* **INPUT MATERIAL**:
____

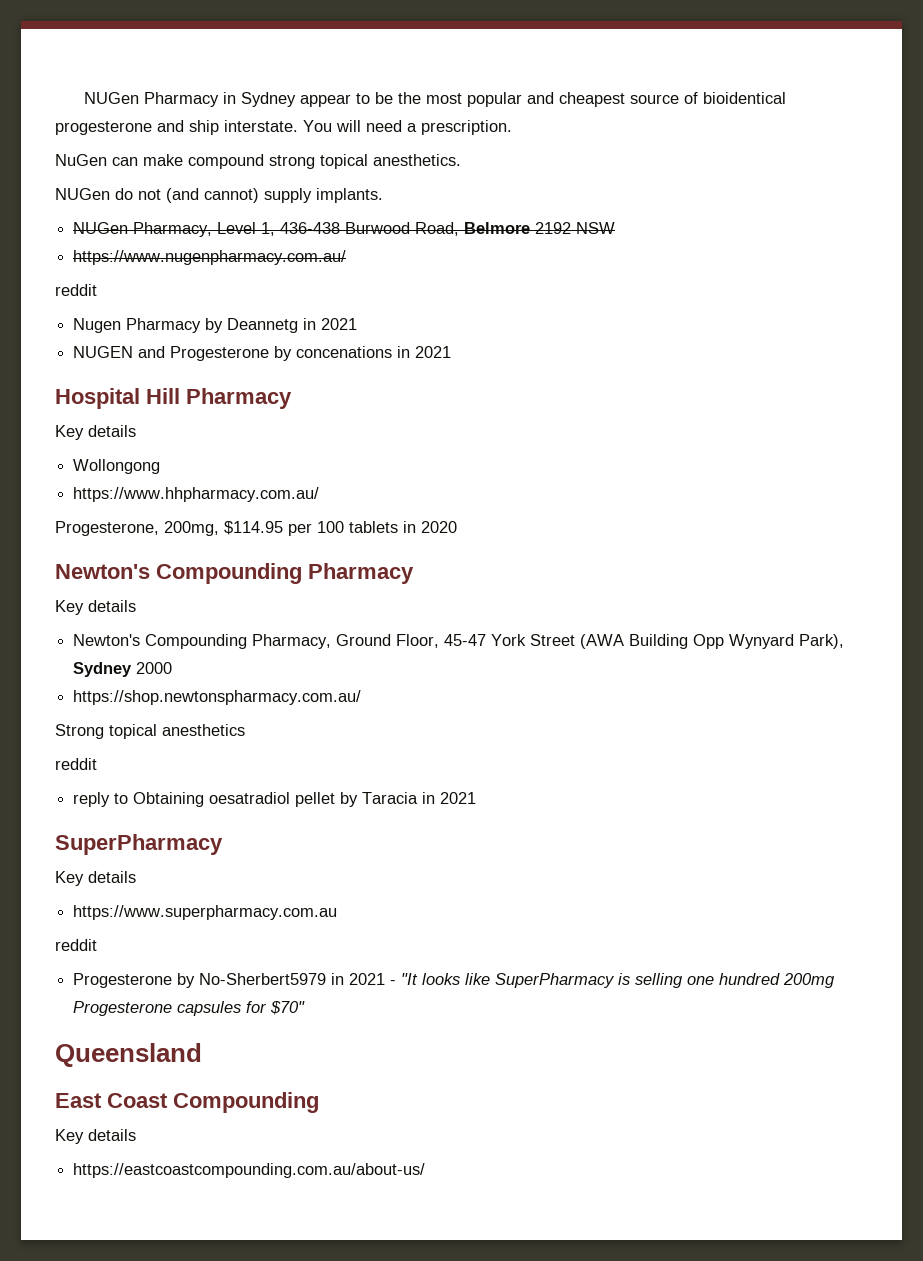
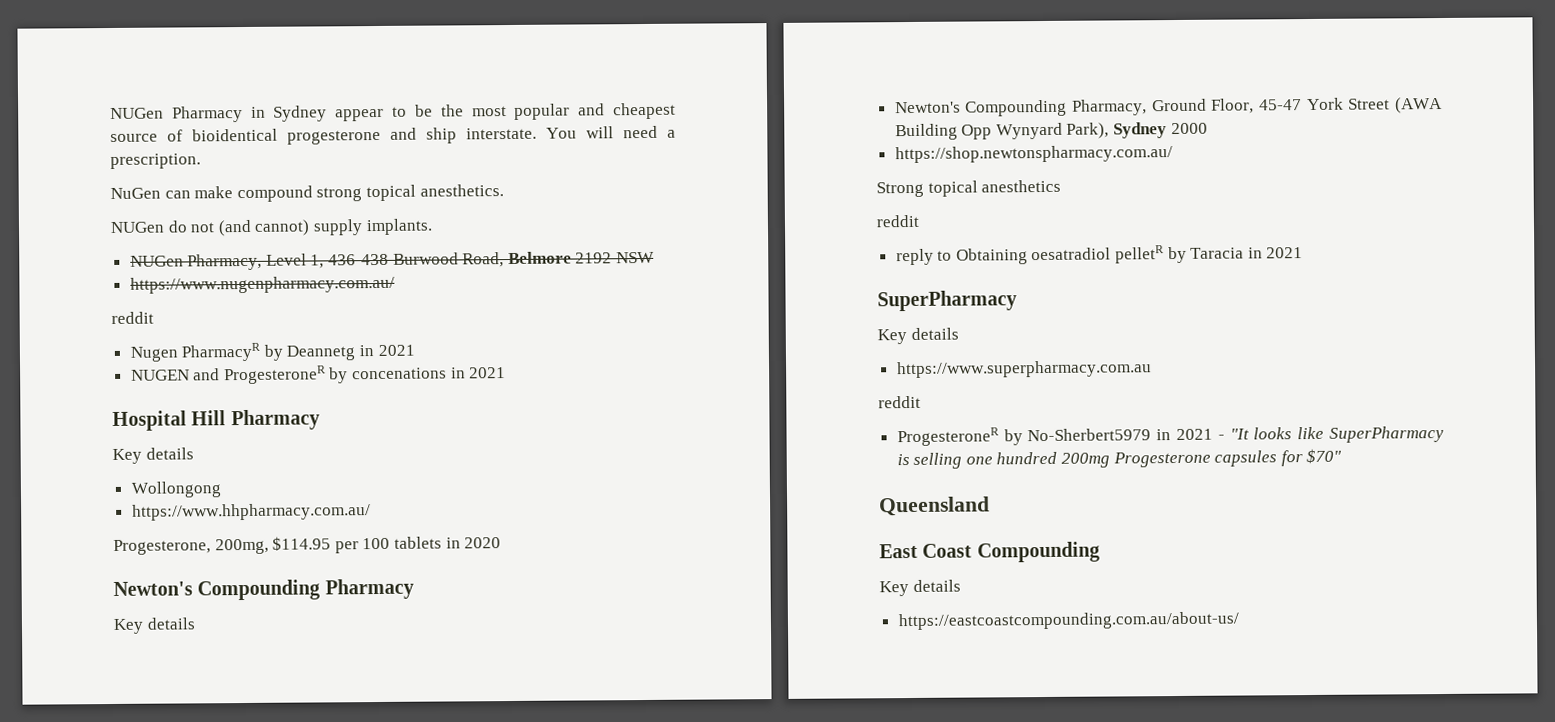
- Nugen Pharmacy by Deannetg in 2021
+ Nugen PharmacyR by Deannetg in 2021
- NUGEN and Progesterone by concenations in 2021
+ NUGEN and ProgesteroneR by concenations in 2021
- reply to Obtaining oesatradiol pellet by Taracia in 2021
+ reply to Obtaining oesatradiol pelletR by Taracia in 2021
- Progesterone by No-Sherbert5979 in 2021 - "It looks like SuperPharmacy is selling one hundred 200mg Progesterone capsules for $70"
+ ProgesteroneR by No-Sherbert5979 in 2021 - "It looks like SuperPharmacy is selling one hundred 200mg Progesterone capsules for $70"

____

Nothing should appear in the reply except the lines from the start of the listing above through the line with "- reply to Obtaining", repeated exactly and free of pictures.

* **TASK RESPONSE**:
- Nugen Pharmacy by Deannetg in 2021
+ Nugen PharmacyR by Deannetg in 2021
- NUGEN and Progesterone by concenations in 2021
+ NUGEN and ProgesteroneR by concenations in 2021
- reply to Obtaining oesatradiol pellet by Taracia in 2021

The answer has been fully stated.